Humboldt-Universität zu Berlin, Institut für Chemie, Germany.
Angew Chem Int Ed Engl. 2011 Feb 7;50(6):1232-40. doi: 10.1002/anie.201005180. Epub 2010 Dec 29.
Peptide thioesters play a key role in convergent protein synthesis strategies such as native chemical ligation, traceless Staudinger ligation, and Ag(+) -mediated thioester ligation.

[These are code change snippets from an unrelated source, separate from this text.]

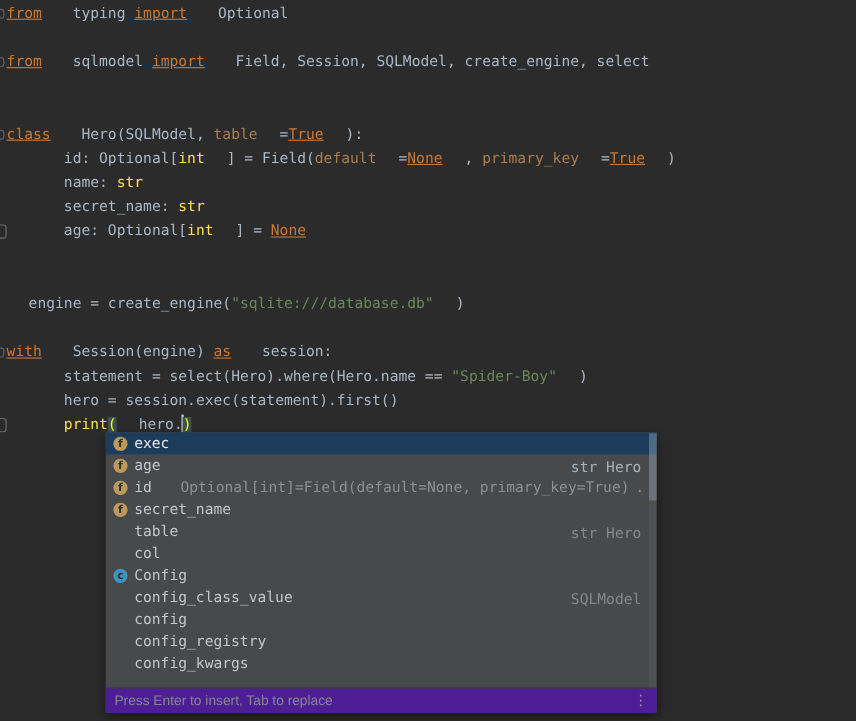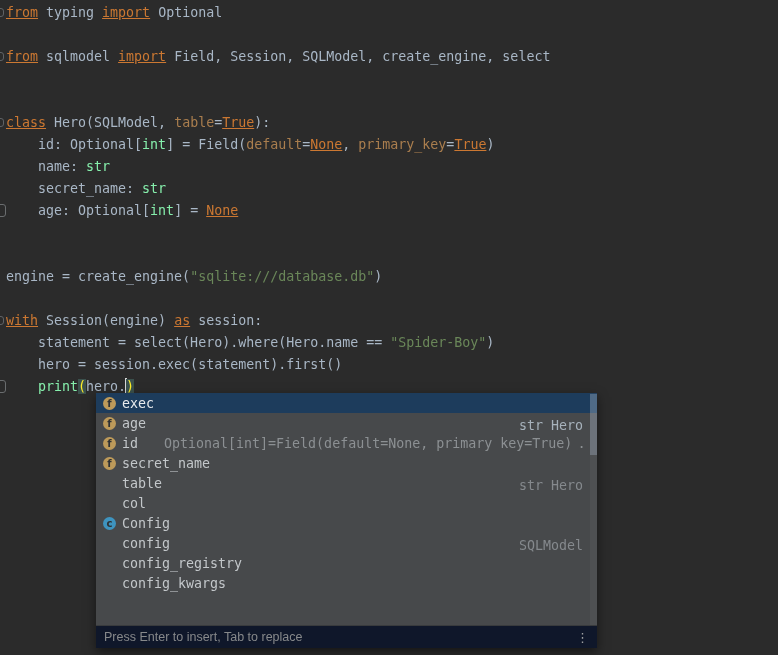--- a/index.html
+++ b/index.html
@@ -23,7 +23,7 @@
   }
   .code-line { height:22px; }
   .tk-kw { color:#cc7832;text-decoration:underline; }
-  .tk-pl { color:#a9b7c6; }
+  .tk-pl { color:#a9b7c6;padding-left:20px; }
   .tk-bi { color:#86efac; }
   .tk-pr { color:#aa7e4e; }
   .tk-st { color:#6a8759; }

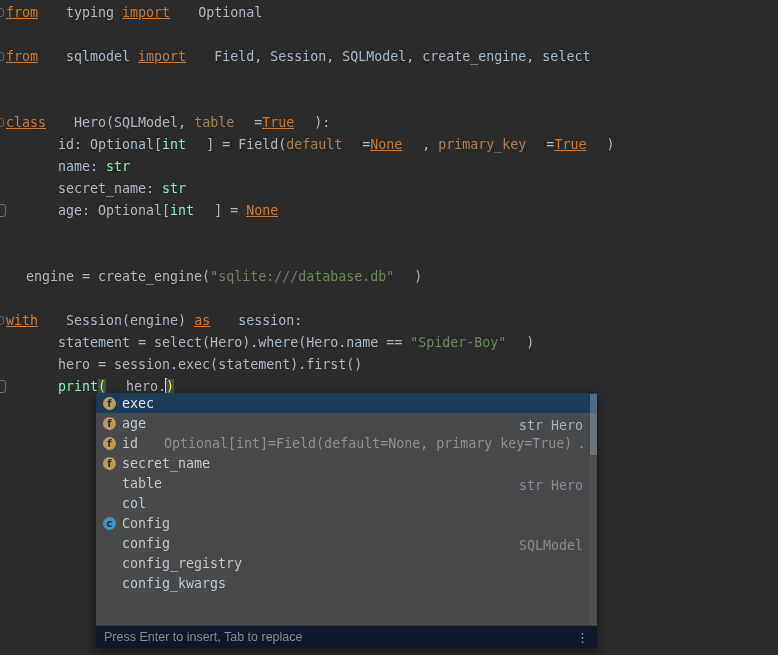--- a/index.html
+++ b/index.html
@@ -24,7 +24,7 @@
   .code-line { height:22px; }
   .tk-kw { color:#cc7832;text-decoration:underline; }
   .tk-pl { color:#a9b7c6;padding-left:20px; }
-  .tk-bi { color:#86efac; }
+  .tk-bi { color:#fde047; }
   .tk-pr { color:#aa7e4e; }
   .tk-st { color:#6a8759; }
   .tk-br { color:#ffef28; background:#3b514d; }

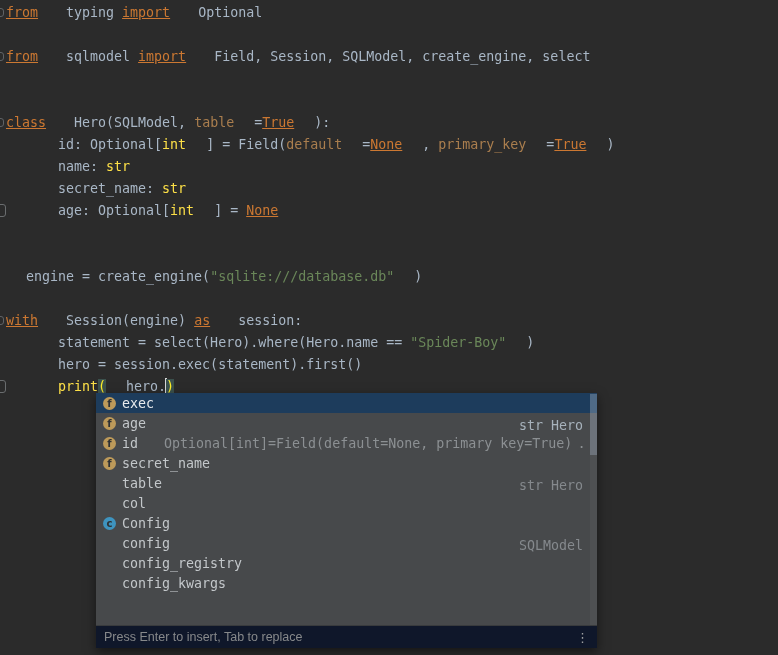--- a/index.html
+++ b/index.html
@@ -118,6 +118,7 @@
       <div class="popup-row"><span class="row-icon none"></span><span>table</span></div>
       <div class="popup-row"><span class="row-icon none"></span><span>col</span></div>
       <div class="popup-row"><span class="row-icon c">c</span><span>Config</span><span class="row-right">SQLModel</span></div>
+      <div class="popup-row"><span class="row-icon none"></span><span>config_class_value</span></div>
       <div class="popup-row"><span class="row-icon none"></span><span>config</span></div>
       <div class="popup-row"><span class="row-icon none"></span><span>config_registry</span></div>
       <div class="popup-row"><span class="row-icon none"></span><span>config_kwargs</span></div>

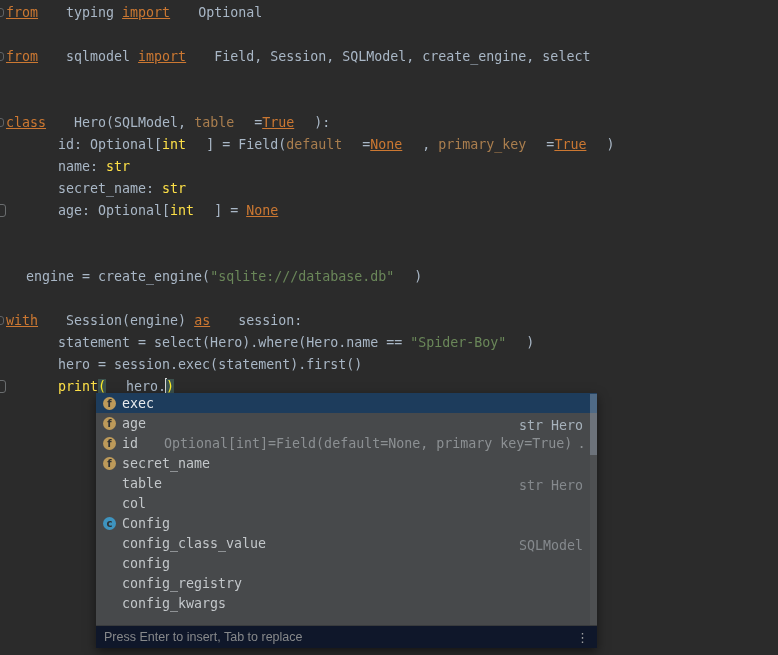--- a/index.html
+++ b/index.html
@@ -82,7 +82,7 @@
   }
 
   #popup-footer {
-    height:23px; background:#0f172a; border-top:1px solid #393b3d;
+    height:23px; background:#4c1d95; border-top:1px solid #393b3d;
     display:flex; align-items:center;
     padding:0 8px;
     font-family:"Liberation Sans","DejaVu Sans",sans-serif;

The Boc-based solid-phase synthesis provides a very reliable access to peptide thioesters. However, the acid lability of many peptide modifications and the requirements of most parallel peptide synthesizers call for the milder Fmoc-based solid-phase synthesis. The Fmoc-based synthesis of peptide thioesters is more cumbersome and typically proceeds with lower yields than the synthesis of peptide acids and peptide amides. The success of native chemical ligation and related technologies has sparked intensive research effort devoted to the development of new methods. The recent progress in this rapidly expanding field is reviewed.
肽硫酯在集中蛋白质合成策略中发挥着关键作用,例如天然化学连接、无痕 Staudinger 连接和 Ag(+)介导的硫酯连接。基于 Boc 的固相合成提供了一种非常可靠的肽硫酯合成方法。然而,许多肽修饰的酸不稳定性和大多数平行肽合成器的要求都需要更温和的 Fmoc 固相合成。与肽酸和肽酰胺的合成相比,基于 Fmoc 的肽硫酯合成更为繁琐,通常产率较低。天然化学连接和相关技术的成功激发了人们致力于开发新方法的密集研究工作。综述了这一快速发展领域的最新进展。